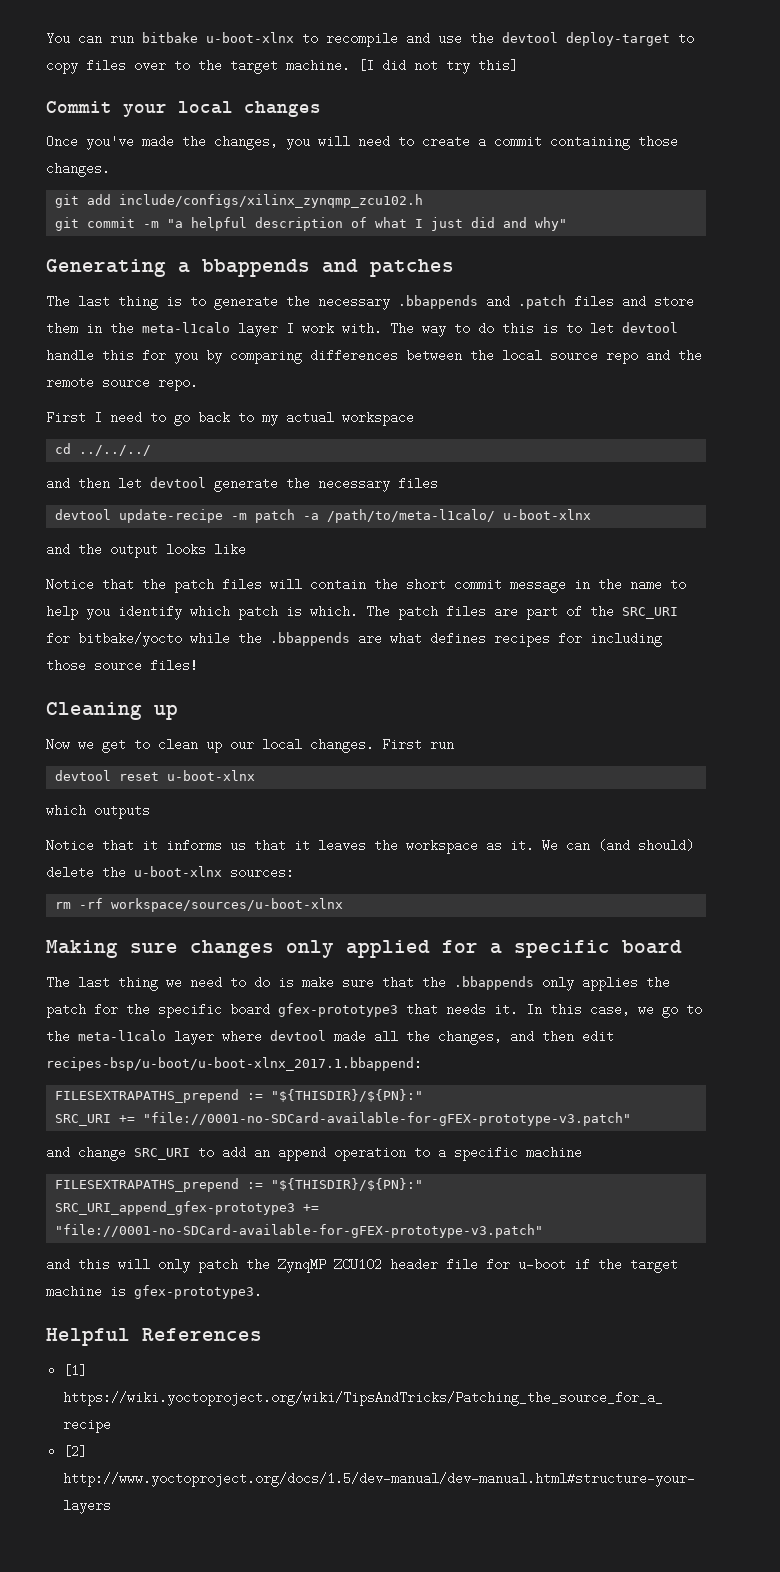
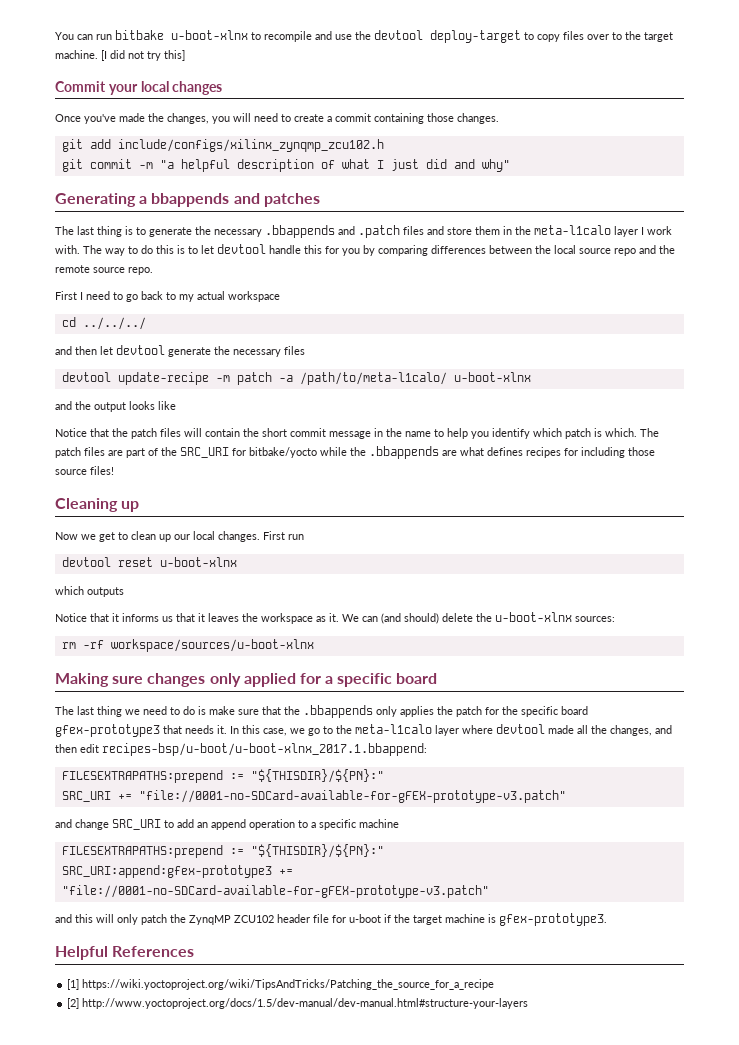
  In this case, we go to the meta-l1calo layer where devtool made all the changes, and then edit recipes-bsp/u-boot/u-boot-xlnx_2017.1.bbappend:
- FILESEXTRAPATHS_prepend := "${THISDIR}/${PN}:"
+ FILESEXTRAPATHS:prepend := "${THISDIR}/${PN}:"
  and change SRC_URI to add an append operation to a specific machine
- FILESEXTRAPATHS_prepend := "${THISDIR}/${PN}:"
- SRC_URI_append_gfex-prototype3 += "file://0001-no-SDCard-available-for-gFEX-prototype-v3.patch"
+ FILESEXTRAPATHS:prepend := "${THISDIR}/${PN}:"
+ SRC_URI:append:gfex-prototype3 += "file://0001-no-SDCard-available-for-gFEX-prototype-v3.patch"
───
* WORK TASK
All entries above must be printed again verbatim, with images excluded.

* ANSWER SECTION
  In this case, we go to the meta-l1calo layer where devtool made all the changes, and then edit recipes-bsp/u-boot/u-boot-xlnx_2017.1.bbappend:
- FILESEXTRAPATHS_prepend := "${THISDIR}/${PN}:"
+ FILESEXTRAPATHS:prepend := "${THISDIR}/${PN}:"
  and change SRC_URI to add an append operation to a specific machine
- FILESEXTRAPATHS_prepend := "${THISDIR}/${PN}:"
- SRC_URI_append_gfex-prototype3 += "file://0001-no-SDCard-available-for-gFEX-prototype-v3.patch"
+ FILESEXTRAPATHS:prepend := "${THISDIR}/${PN}:"
+ SRC_URI:append:gfex-prototype3 += "file://0001-no-SDCard-available-for-gFEX-prototype-v3.patch"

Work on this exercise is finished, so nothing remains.